* Extracted entries *
****
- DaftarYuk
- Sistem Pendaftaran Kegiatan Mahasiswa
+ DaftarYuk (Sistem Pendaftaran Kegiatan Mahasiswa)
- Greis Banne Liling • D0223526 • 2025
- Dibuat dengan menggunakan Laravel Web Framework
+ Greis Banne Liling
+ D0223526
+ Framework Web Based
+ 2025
****
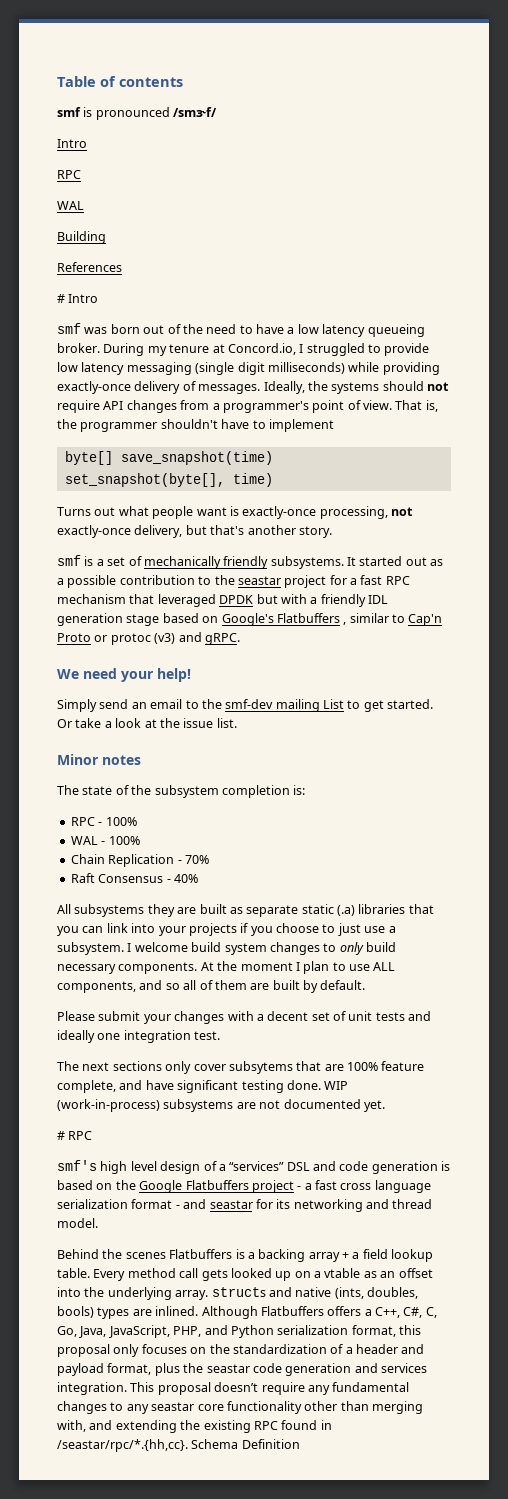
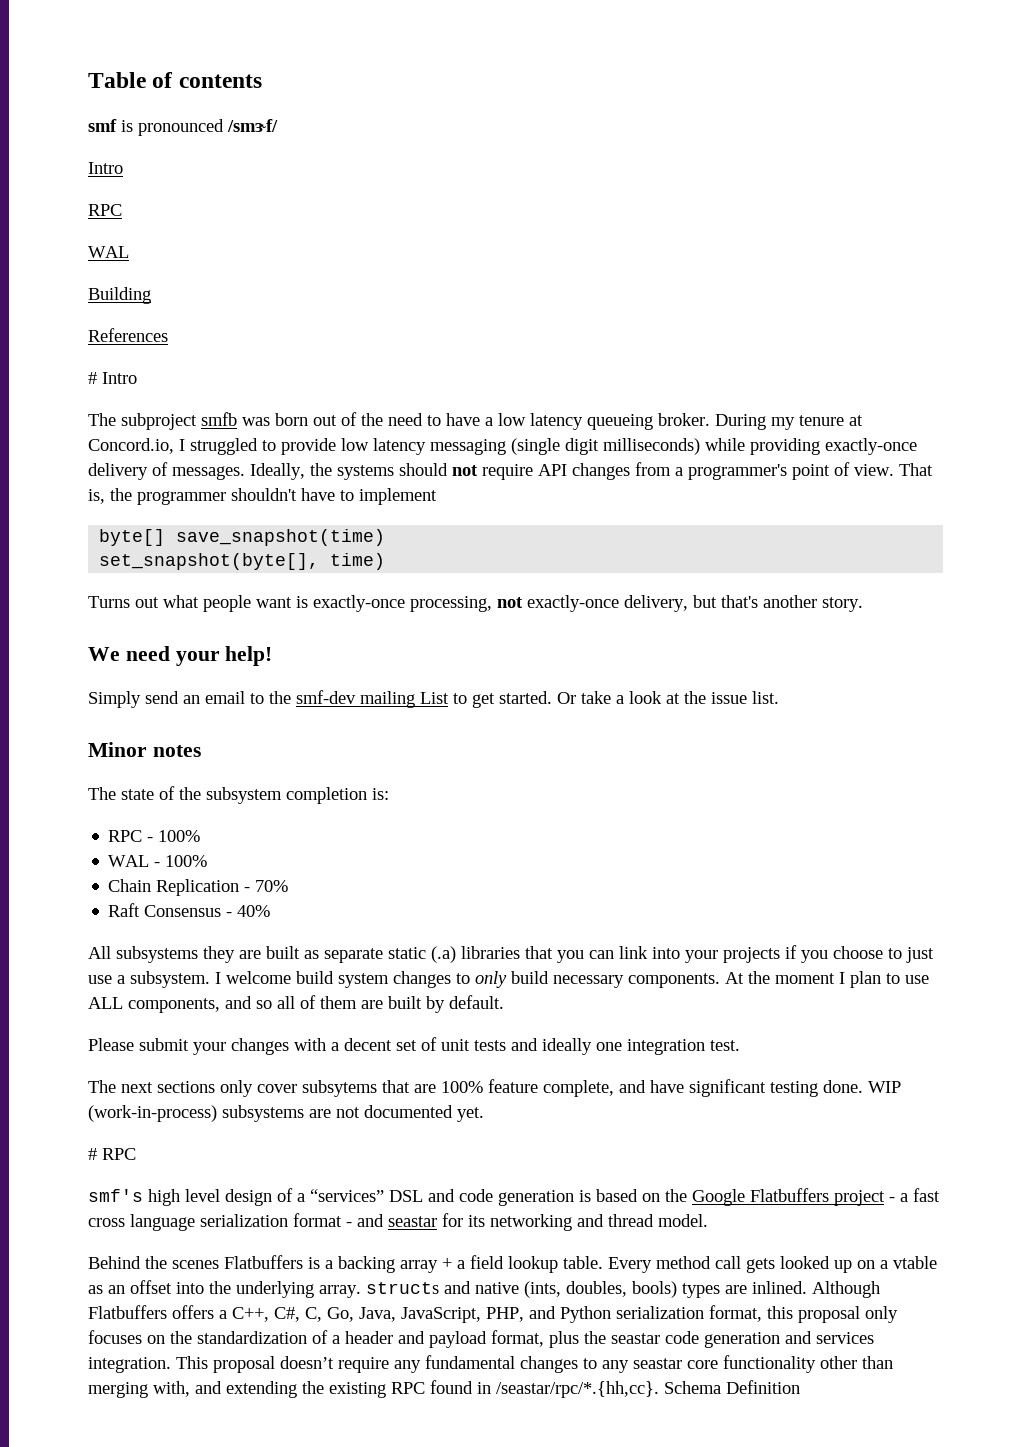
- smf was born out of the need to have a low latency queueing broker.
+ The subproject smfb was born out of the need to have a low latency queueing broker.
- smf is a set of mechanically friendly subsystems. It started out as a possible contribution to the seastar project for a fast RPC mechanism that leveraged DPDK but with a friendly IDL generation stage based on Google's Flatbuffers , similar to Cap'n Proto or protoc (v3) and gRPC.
****
From the records above, transcribe exactly the run of lines that opens with the line holding "The subproject smfb" and closes with the line holding "- smf is a set", both included.

+ The subproject smfb was born out of the need to have a low latency queueing broker.
- smf is a set of mechanically friendly subsystems. It started out as a possible contribution to the seastar project for a fast RPC mechanism that leveraged DPDK but with a friendly IDL generation stage based on Google's Flatbuffers , similar to Cap'n Proto or protoc (v3) and gRPC.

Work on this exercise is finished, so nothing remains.